A onda de protestos que varre o país mostrou, entre outras coisas uma indignação com os gastos da copa. Muitas pessoas passaram a criticar o fanatismo futebolístico (em alguns casos, com exagero, é verdade), enquanto os defensores da "seleção" tentavam ainda manter intacto o laço artificial que une o futebol ao patriotismo.

Mas uma coisa é certa. Futebol é apenas lazer e para isso que foi criado. Nada tem a ver com patriotismo (isso é invenção da mídia, tradicionalmente aceita pela população, pelo menos até esta semana) e nunca deve ser priorizado diante assuntos bem mais sérios. Priorizar o futebol é o mesmo que achar que correr no pátio durante o recreio é mais importante que estudar na sala de aula.

Isso não significa que devemos deixar de gostar de futebol. Mas devemos sim, parar de levá-lo a sério e entender que se trata de uma forma de diversão, e nunca um dever cívico que faça as pessoas perderem seus focos. É imaturidade colocar uma simples brincadeira como motivo de "orgulho nacional". Dever nacional mesmo é odiar essa "seleção" corrupta, com jogadores exageradamente remunerados, "cartolas" que mais parecem mafiosos e patrocinadores e mídia que querem obrigar a todos a gostarem de futebol.

Mas e a "seleção" e seus jogadores, o que tem a ver com essa revolta? Embora muitos de seus defensores achassem bom poupar os jogadores das críticas, os fatos mostram que é bom mesmo odiá-los. 

Tachados durante décadas e décadas como "heróis da pátria", os jogadores na prática nunca agiram como tais. A cada geração de jogadores, fica mais clara a verdade de que eles nada tem a ver com patriotismo. E muitos deles agem justamente o oposto do que se espera de um herói. E diante dos protestos populares, reagiram conforme os heróis de verdade nunca fariam: se omitindo, por medo.

E as declarações dadas por ex-jogadores, técnicos e dirigentes pioraram ainda mais as coisas, levando ao extremo de um ônibus que conduzia os jogadores ser apedrejado em Salvador, onde jogou ontem. Agredir a "seleção" quando ela ainda está em alta, vencendo jogos, é algo nunca imaginado até esta semana. 

Mesmo exagerado, o ato mostra que a população já não cai mais nessa falácia de que futebol é patriotismo e que os jogadores são nossos heróis. Essa mania infantil de definir como nosso maior orgulho uma forma de diversão é algo muito imaturo. Era preciso amadurecer a população, estimulando-a a se envolver em assuntos mais sérios.

Os jogadores de futebol sempre simbolizavam a falsa felicidade brasileira. Uma felicidade que existia só na teoria, como os contos de fadas que ouvíamos nas nossas infâncias. Tido como símbolo máximo da alegria do brasileiro, o futebol nunca passou de uma fuga para os problemas reais da sociedade e seus jogadores, embora idolatrados como heróis, nunca se preocuparam de fato (a não ser uns poucos, mas fora dos gramados) com a situação sócio-econômica de seus admiradores.

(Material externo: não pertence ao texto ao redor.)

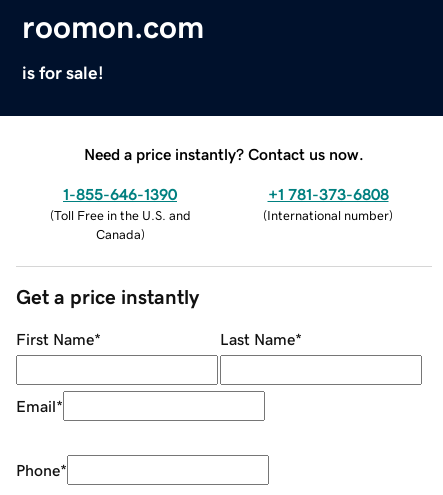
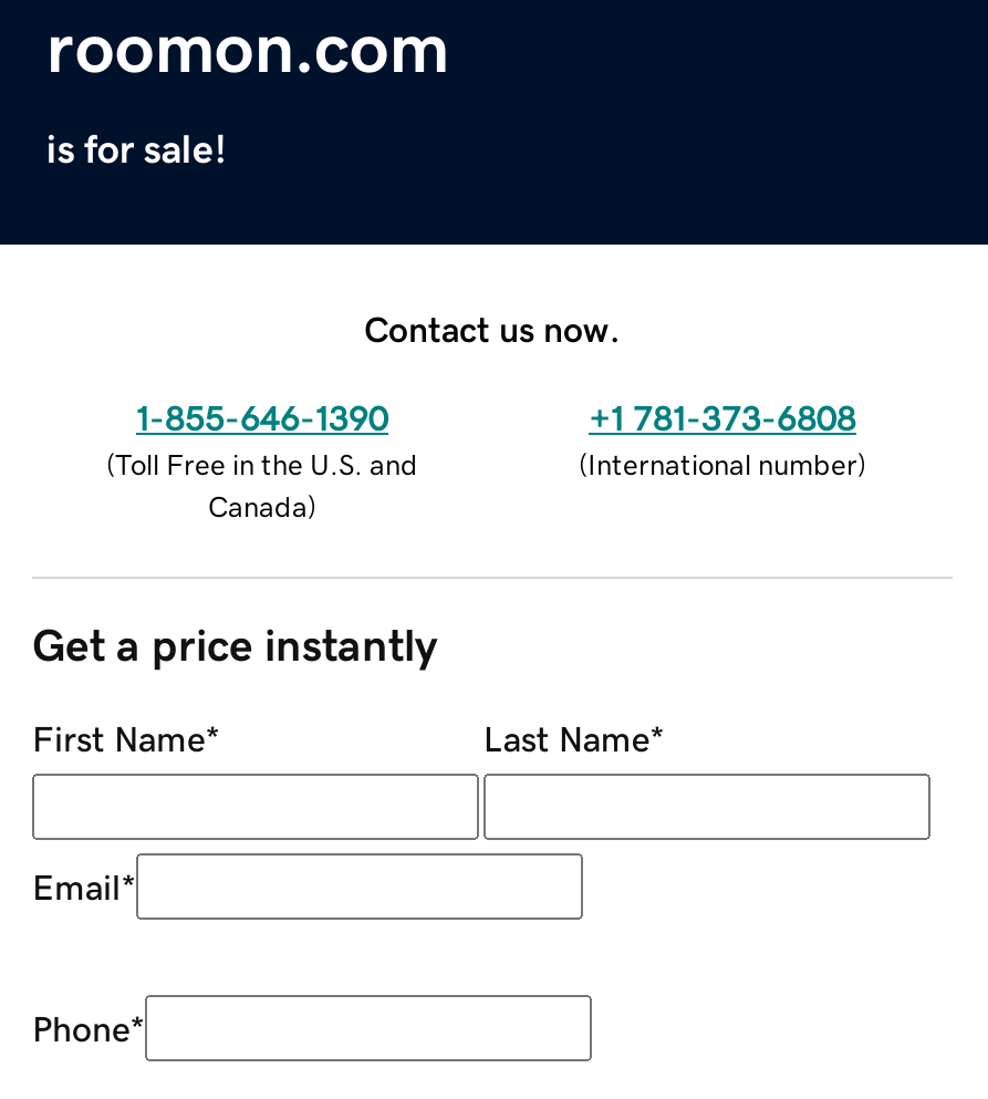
[84,146,364,162] Need a price instantly? Contact us now. -> [364,310,621,346] Contact us now.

E para piorar as coisas, os jogadores  não são um bom exemplo para a população. Com maior parte nascida nas favelas, pulam das classes mais baixas para as mais altas num piscar de olhos e empolgados com a riqueza repentina, conseguida sem o estressante processo de estudo que tanto angustia a maioria dos brasileiros, ostentam a sua riqueza com casas caras, carros caros e mulheres lindíssimas. O exemplo recente, Neymar, apesar de jovem, nada fez para mudar a regra, repetindo os mesmos erros de gerações passadas. Como ter como herói um cara que não serve como bom exemplo?

E essa revolta mostra que a ilusão acabou. A carruagem já virou abóbora bem antes do baile (copa de 2014) começar. Os jogadores, príncipes com cara de sapos, passaram a ser só sapos. Não servem para representar ninguém, nem mesmo para a brincadeira que o futebol é de fato.

Esqueceram de avisar aos jogadores de que a festa acontecia bem longe deles. Uma festa bem real onde ninguém vira príncipe ou sapo: vira gente de verdade, conscientizada do seu papel na sociedade.